PMID: 20119460 [PubMed - indexed for MEDLINE]
http://www.ncbi.nlm.nih.gov/pubmed/20119460 [While it purports to be a "free article," the only way you can get it freely is if you have never signed up with the publisher before; nor was I keen to buy it from the publisher on terms that I not share (even freely) with anyone else.]

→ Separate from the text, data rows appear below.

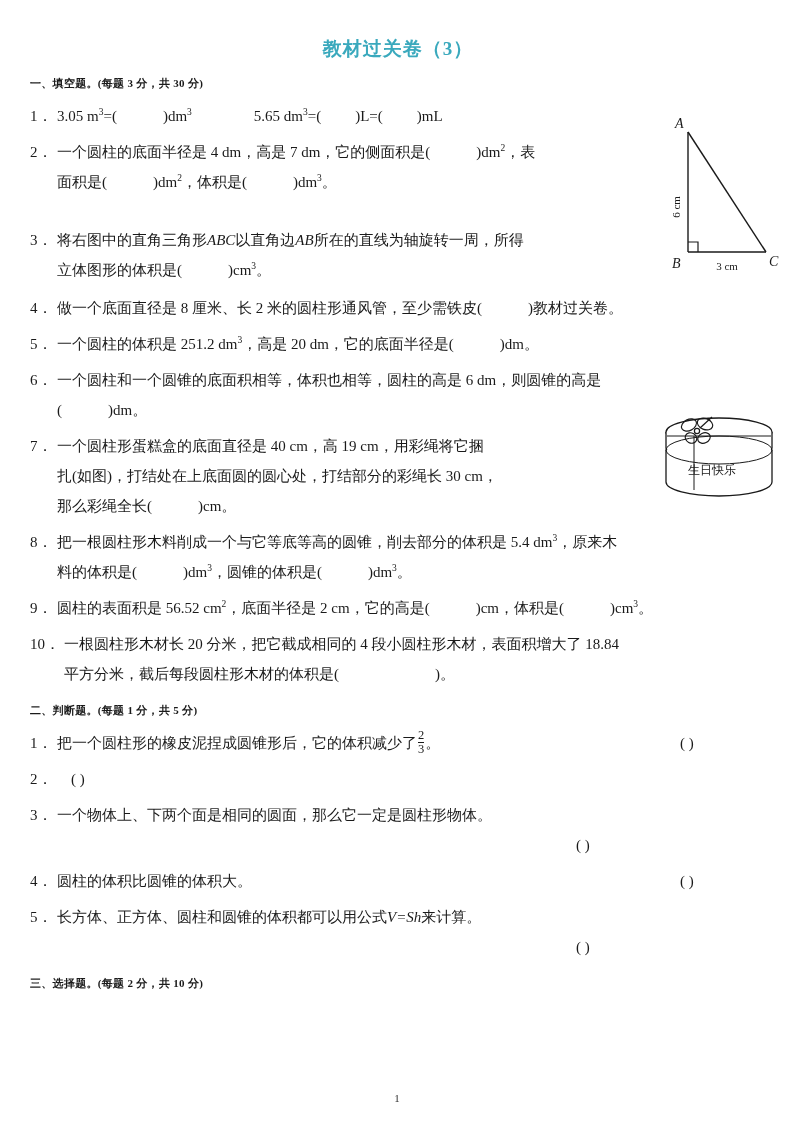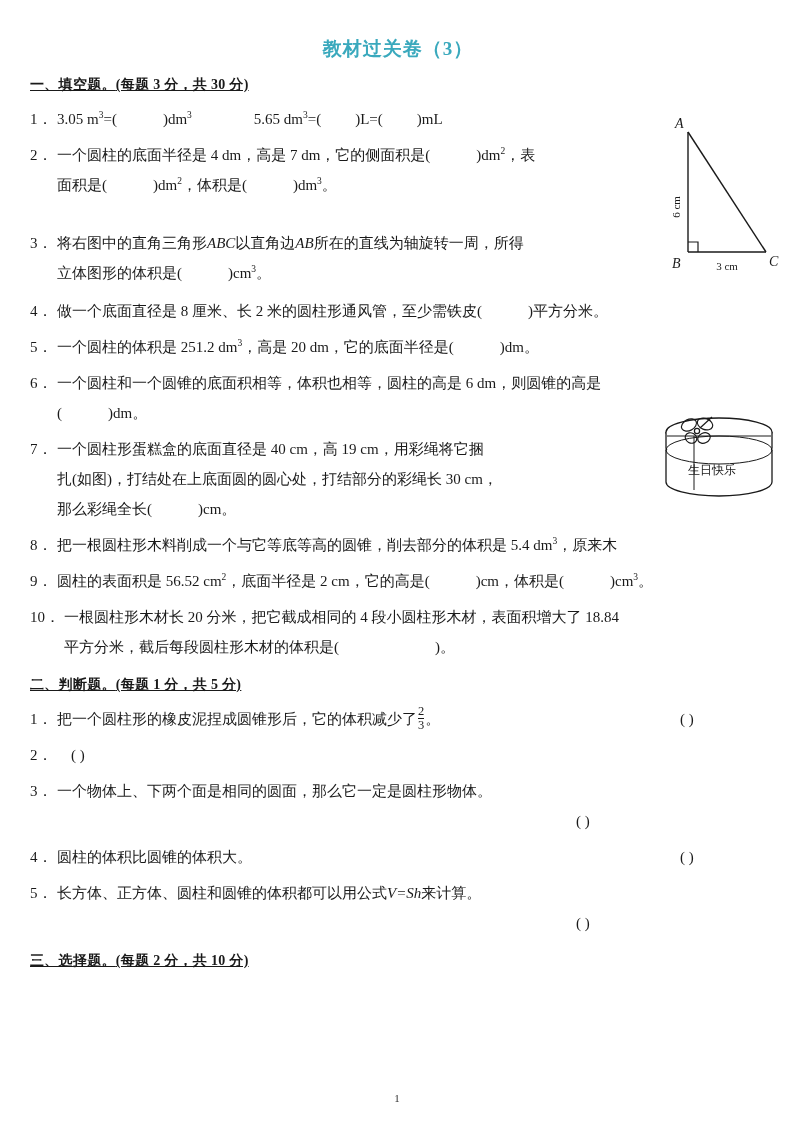"一、填空题。(每题 3 分，共 30 分)" .section-head { font-size: 14px -> 11px; text-decoration: underline -> none }
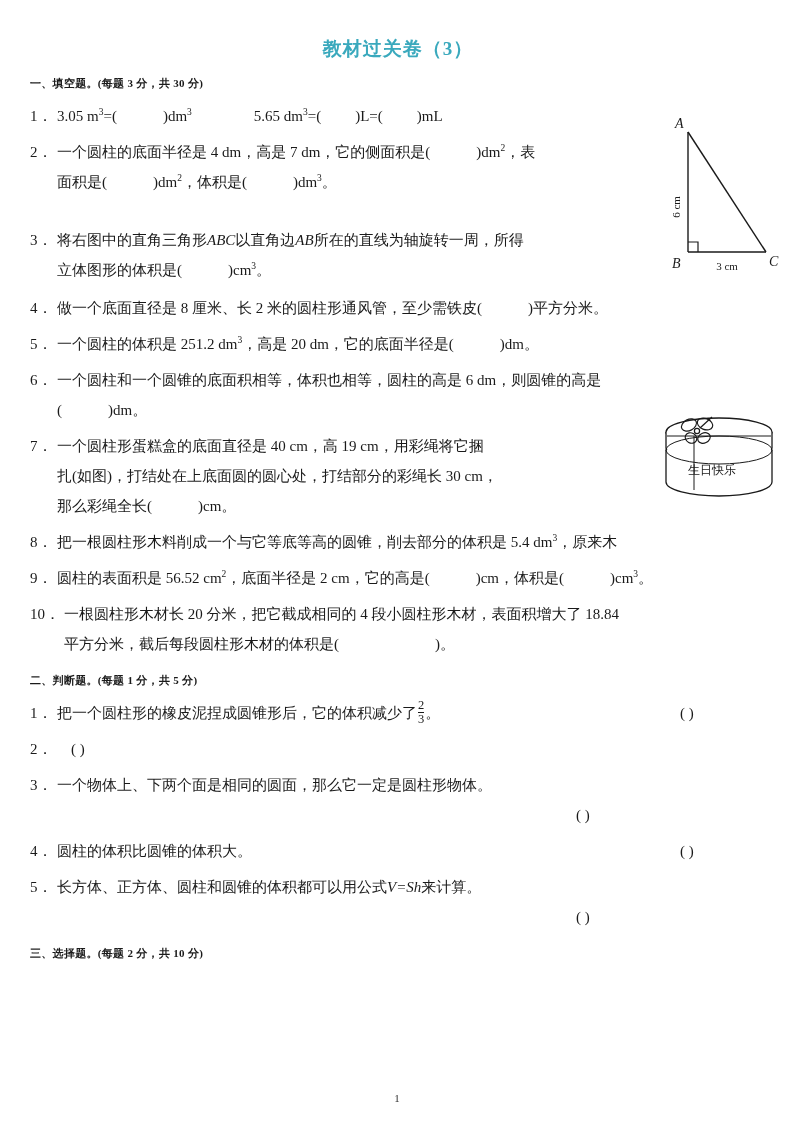")平方分米。" span { text: 平方分米 -> 教材过关卷 }
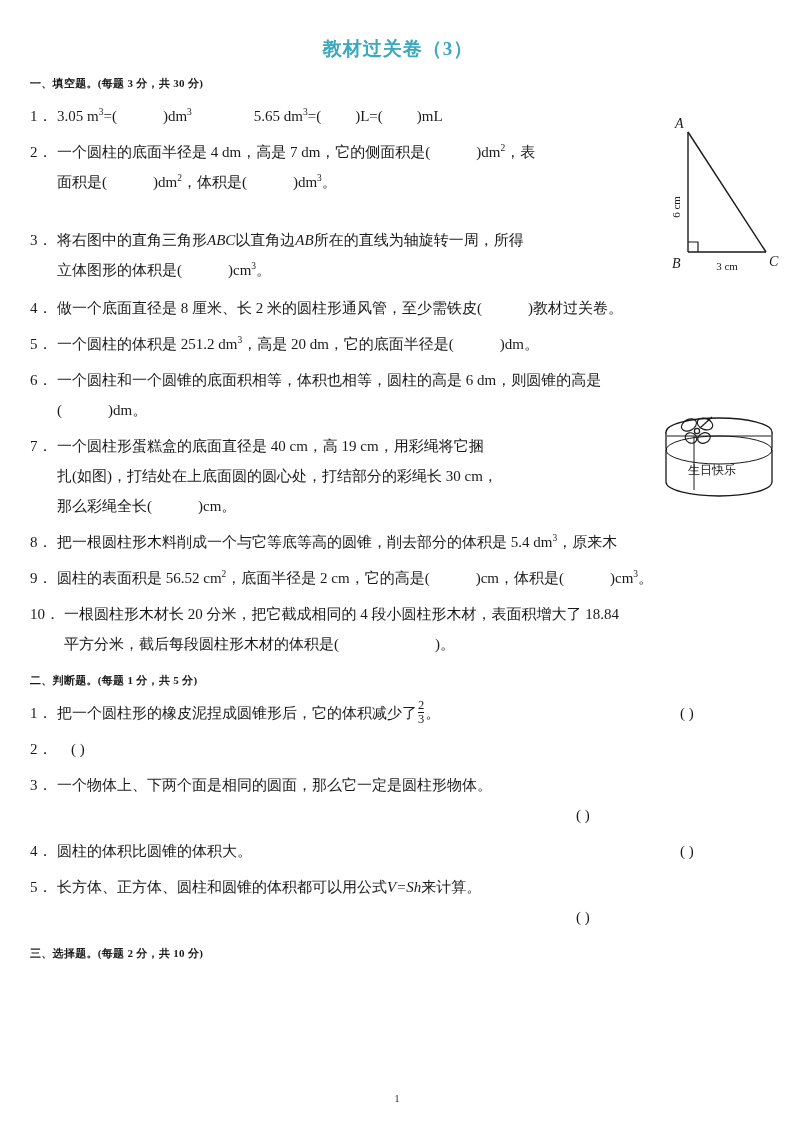"料的体积是( )dm3，圆锥的体积是( )dm3。" p { html: none -> <p> <span>料的体积是(</span><span></span><span>)dm</span><sup>3</sup><span>，圆锥的体积是(</span><span></span><span>)dm</span><sup>3</sup><span>。</span> </p> }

That said, one of the authors in the most recent paper was the senior author in a study published a study a year earlier, to the effect that side effects were not dose dependent, so I don't know what to make of it. See, Long-term intrathecal ziconotide for chronic pain: an open-label study, Webster LR, Fisher R, Charapata S, Wallace MS, J Pain Symptom Manage. 2009 Mar;37(3):363-72. Epub 2008 Aug 19:
Lifetree Clinical Research and Pain Clinic, Salt Lake City, Utah, USA. lynnw@lifetreepain.com

Abstract
This open-label multicenter study evaluated the long-term safety and efficacy of intrathecal ziconotide and included 78 patients with chronic pain who had completed one of two previous ziconotide clinical trials. Each patient's initial ziconotide dose was based on his or her dose from the study of origin and was adjusted as necessary on the basis of adverse events and analgesic effect. The median ziconotide dose was 6.48 mcg/day (range, 0.00-120.00 mcg/day) at the Initial Visit and ranged from 5.52 to 7.20 mcg/day across all study visits. The most commonly reported new adverse events that were considered ziconotide related were memory impairment (11.3%); dizziness, nystagmus, and speech disorder (8.5% each); nervousness and somnolence (7.0% each); and abnormal gait (5.6%). There was no evidence of increased adverse event incidence at higher cumulative ziconotide doses. Elevations in creatine kinase were noted, but the proportion of patients with creatine kinase elevations did not change from the Initial Visit to the Termination Visit (4.1% each). Stable mean Visual Analog Scale of Pain Intensity scores during the three years of the study suggested no evidence of increased pain intensity with increased duration of ziconotide exposure. Long-term treatment with ziconotide appeared to be well tolerated and effective in patients whose response to ziconotide and ability to tolerate the drug had been previously demonstrated.

PMID: 18715748 [PubMed - indexed for MEDLINE]
http://www.ncbi.nlm.nih.gov/pubmed/18715748

Someone cynical might wish to suggest that the manufacturers of implanted pumps might look unkindly on one-time in-patient treatments resulting in complete cures, but that's not for me to say.

In any event, I repeat my suggestion to contact Dr. Stanton-Hick's secretary for an appointment.